Output the first line of the listing and each line after it, up to and including the line that contains "-18,7 +18,7 @@", exactly as written, minus the pictures.

(Given records):
--*--
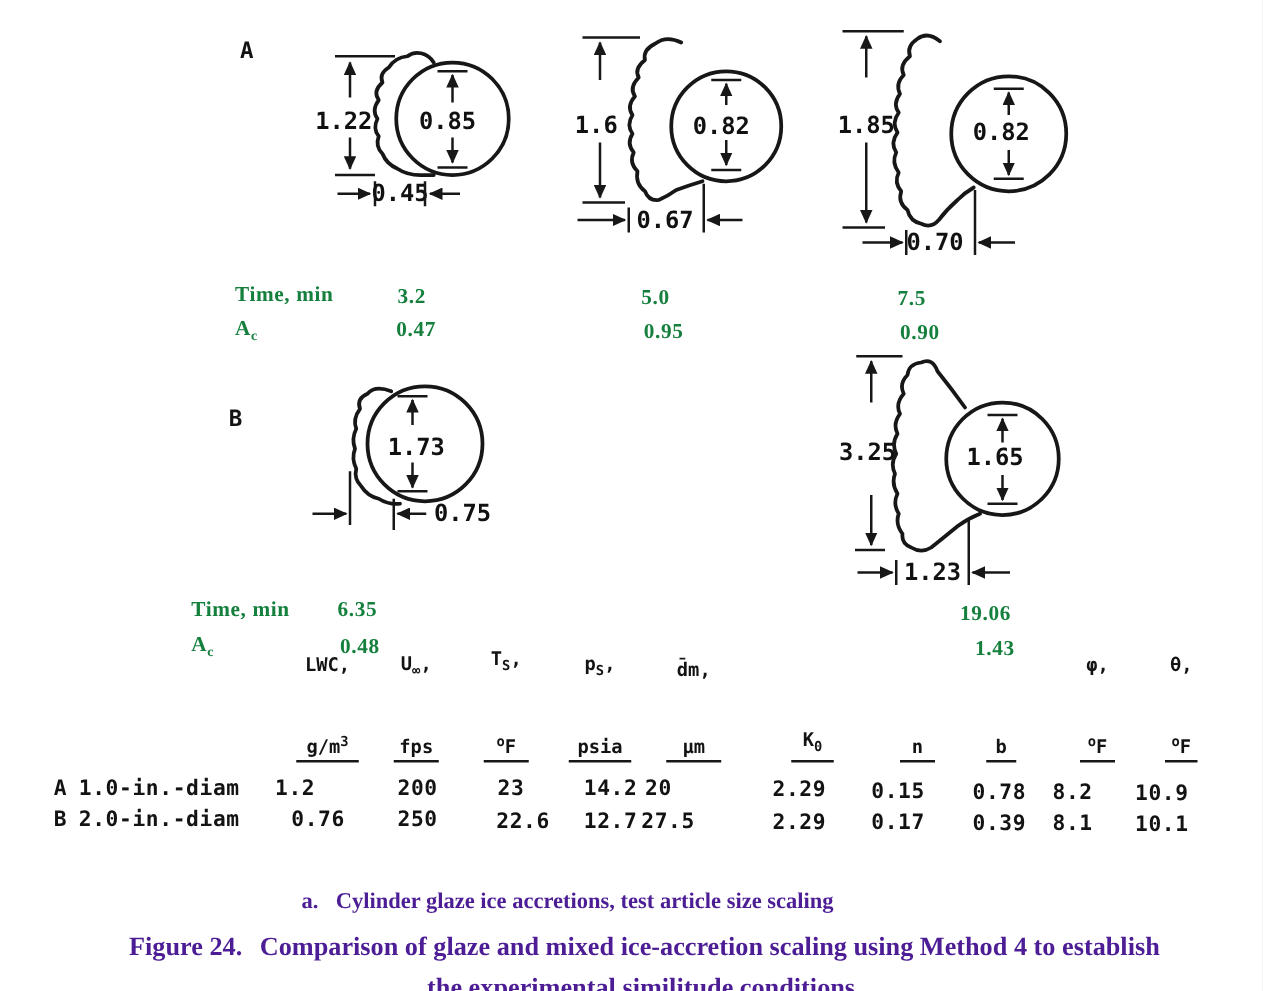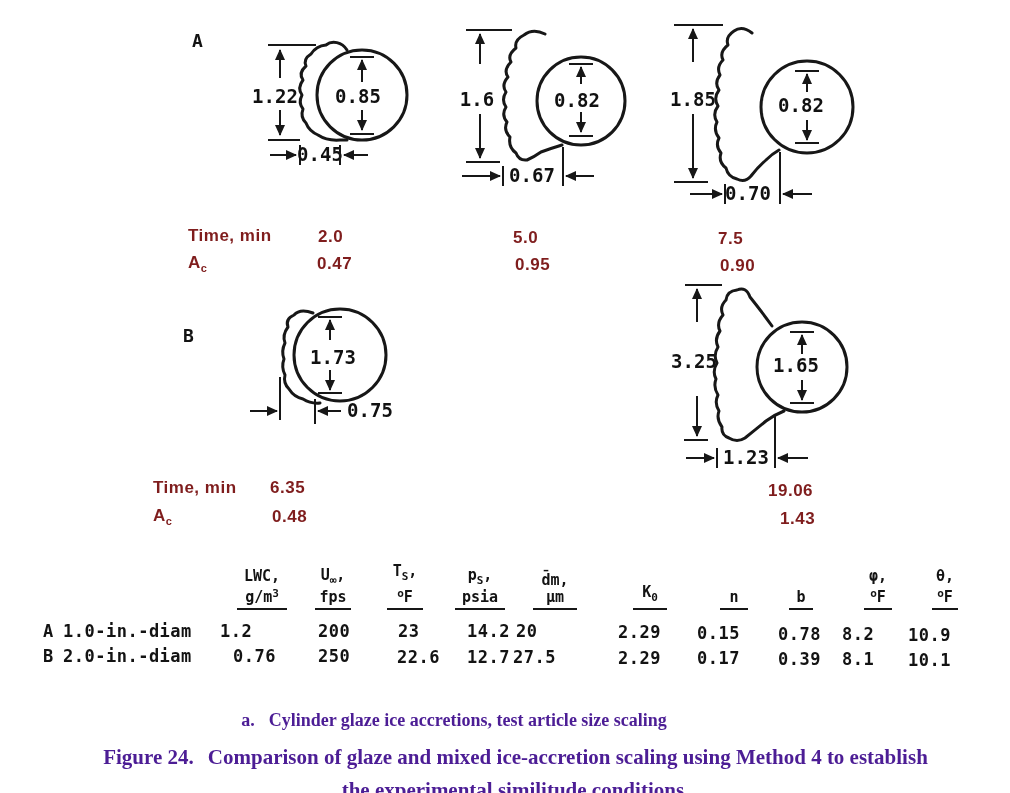--- a/index.html
+++ b/index.html
@@ -6,7 +6,7 @@
   .page{position:relative;width:1010px;height:793px;background:#ffffff;overflow:hidden;
         font-family:"DejaVu Sans Mono",monospace;color:#111;}
   .abs{position:absolute;white-space:pre;}
-  .mono{font-family:Liberation Sans, sans-serif;font-weight:bold;font-size:17px;letter-spacing:.5px;color:#7f1d1d;}
+  .mono{font-family:Liberation Serif, serif;font-weight:bold;font-size:17px;letter-spacing:.5px;color:#15803d;}
   .seclbl{font-family:"DejaVu Sans Mono",monospace;font-weight:bold;font-size:18px;color:#131313;}
   .fig{position:absolute;left:0;top:0;}
   .dw line{stroke:#171717;stroke-width:2;}

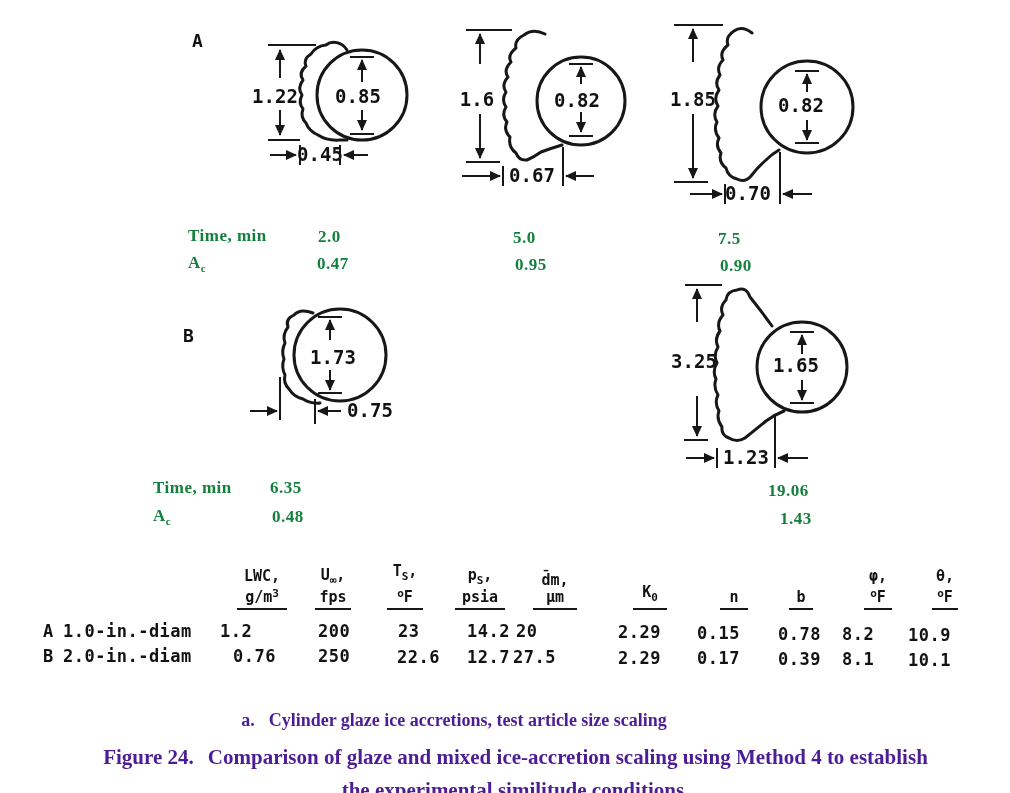--- a/index.html
+++ b/index.html
@@ -135,7 +135,7 @@
   <div class="abs seclbl" style="left:183px;top:325px">B</div>
 
   <div class="abs mono" style="left:188px;top:226px">Time, min</div>
-  <div class="abs mono" style="left:318px;top:227px">2.0</div>
+  <div class="abs mono" style="left:318px;top:227px">3.2</div>
   <div class="abs mono" style="left:513px;top:228px">5.0</div>
   <div class="abs mono" style="left:718px;top:229px">7.5</div>
   <div class="abs mono" style="left:188px;top:253px"><span>A</span><sub>c</sub></div>

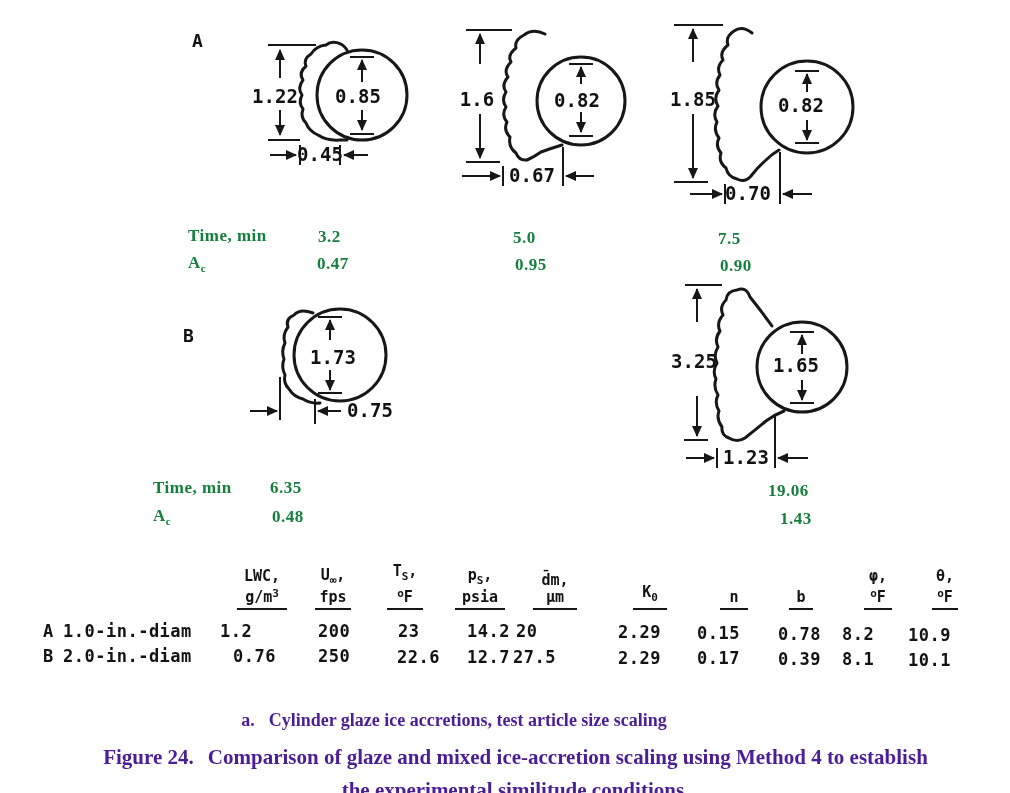--- a/index.html
+++ b/index.html
@@ -18,7 +18,7 @@
   sup{font-size:11px;vertical-align:5px;letter-spacing:0;}
   .th{position:absolute;top:570px;height:36px;border-bottom:2px solid #171717;padding-bottom:2px;
       display:flex;flex-direction:column;justify-content:flex-end;text-align:center;
-      font-family:"DejaVu Sans Mono",monospace;font-weight:bold;font-size:15px;line-height:17px;color:#131313;}
+      font-family:"DejaVu Sans Mono",monospace;font-weight:bold;font-size:15px;line-height:17px;color:#131313;gap:44px;}
   .td{position:absolute;font-family:"DejaVu Sans Mono",monospace;font-weight:bold;font-size:17px;letter-spacing:.5px;color:#131313;white-space:pre;}
   .cap{position:absolute;text-align:center;font-family:"Liberation Serif",serif;font-weight:700;color:#4c1d95;white-space:pre;}
   .cap .gap{margin-left:14px;}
--*--
(Result of the task):
--- a/index.html
+++ b/index.html
@@ -6,7 +6,7 @@
   .page{position:relative;width:1010px;height:793px;background:#ffffff;overflow:hidden;
         font-family:"DejaVu Sans Mono",monospace;color:#111;}
   .abs{position:absolute;white-space:pre;}
-  .mono{font-family:Liberation Sans, sans-serif;font-weight:bold;font-size:17px;letter-spacing:.5px;color:#7f1d1d;}
+  .mono{font-family:Liberation Serif, serif;font-weight:bold;font-size:17px;letter-spacing:.5px;color:#15803d;}
   .seclbl{font-family:"DejaVu Sans Mono",monospace;font-weight:bold;font-size:18px;color:#131313;}
   .fig{position:absolute;left:0;top:0;}
   .dw line{stroke:#171717;stroke-width:2;}

--- a/index.html
+++ b/index.html
@@ -135,7 +135,7 @@
   <div class="abs seclbl" style="left:183px;top:325px">B</div>
 
   <div class="abs mono" style="left:188px;top:226px">Time, min</div>
-  <div class="abs mono" style="left:318px;top:227px">2.0</div>
+  <div class="abs mono" style="left:318px;top:227px">3.2</div>
   <div class="abs mono" style="left:513px;top:228px">5.0</div>
   <div class="abs mono" style="left:718px;top:229px">7.5</div>
   <div class="abs mono" style="left:188px;top:253px"><span>A</span><sub>c</sub></div>

--- a/index.html
+++ b/index.html
@@ -18,7 +18,7 @@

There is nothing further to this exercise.